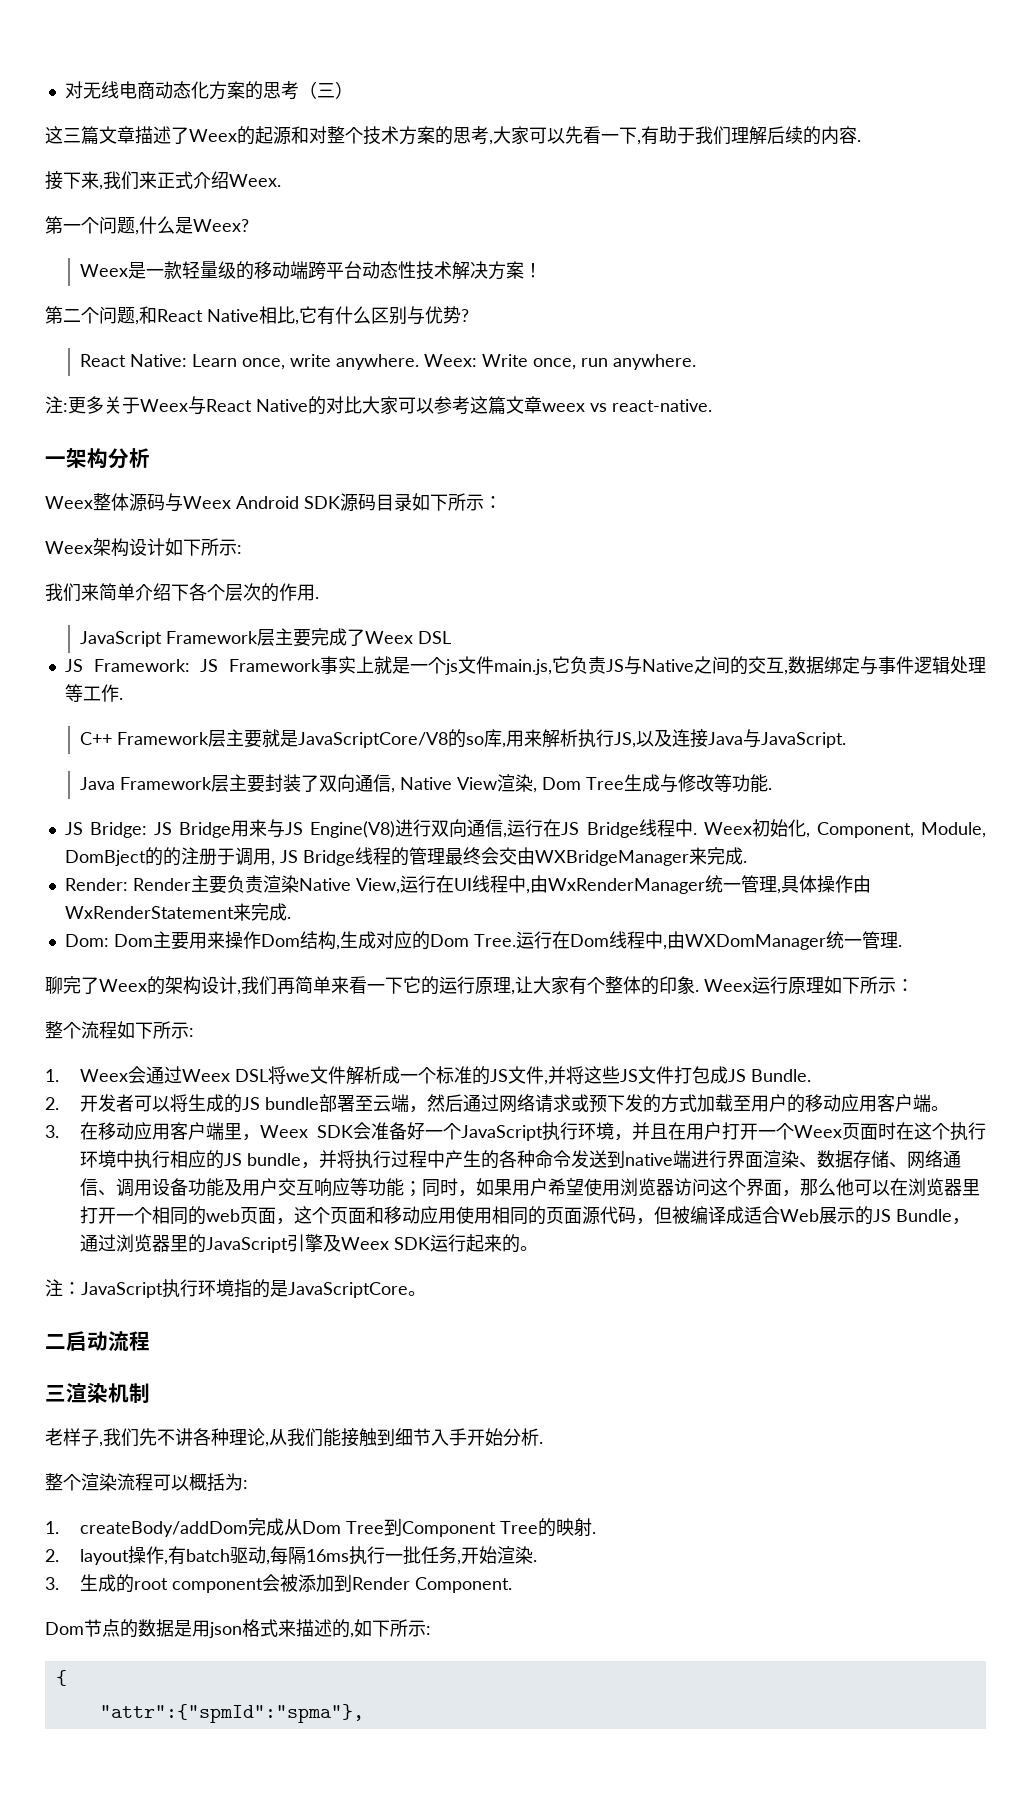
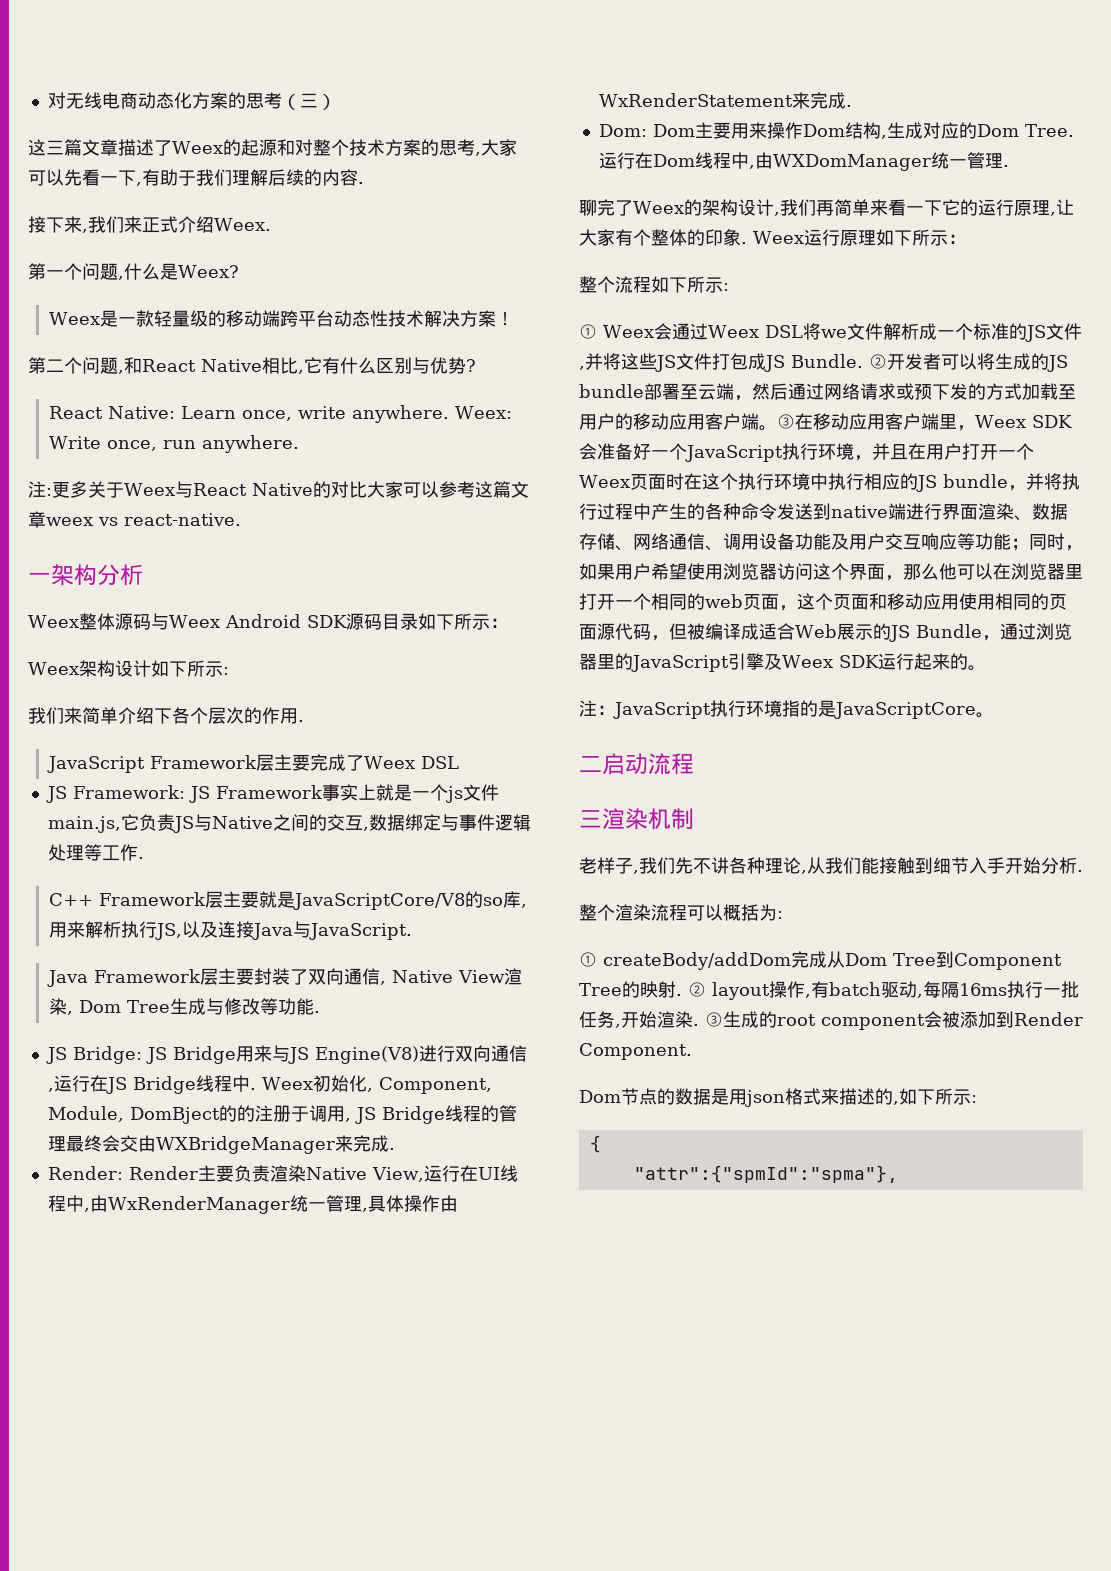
[45,1069,59,1082] 1. -> [579,324,597,339] ①
[45,1097,59,1110] // 2. -> [869,354,887,369] ②
[45,1125,59,1138] // 3. -> [777,414,795,429] ③
[45,1521,59,1534] 1. -> [579,952,597,967] ①
[45,1549,59,1562] // 2. -> [688,982,706,997] ②
[45,1577,59,1590] // 3. -> [705,1012,723,1027] ③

Task to complete = Copy out, exactly as given, the line containing "[45,1125,59,1138] // 3." together with every line after it in the material.

Solved exercise =
[45,1125,59,1138] // 3. -> [777,414,795,429] ③
[45,1521,59,1534] 1. -> [579,952,597,967] ①
[45,1549,59,1562] // 2. -> [688,982,706,997] ②
[45,1577,59,1590] // 3. -> [705,1012,723,1027] ③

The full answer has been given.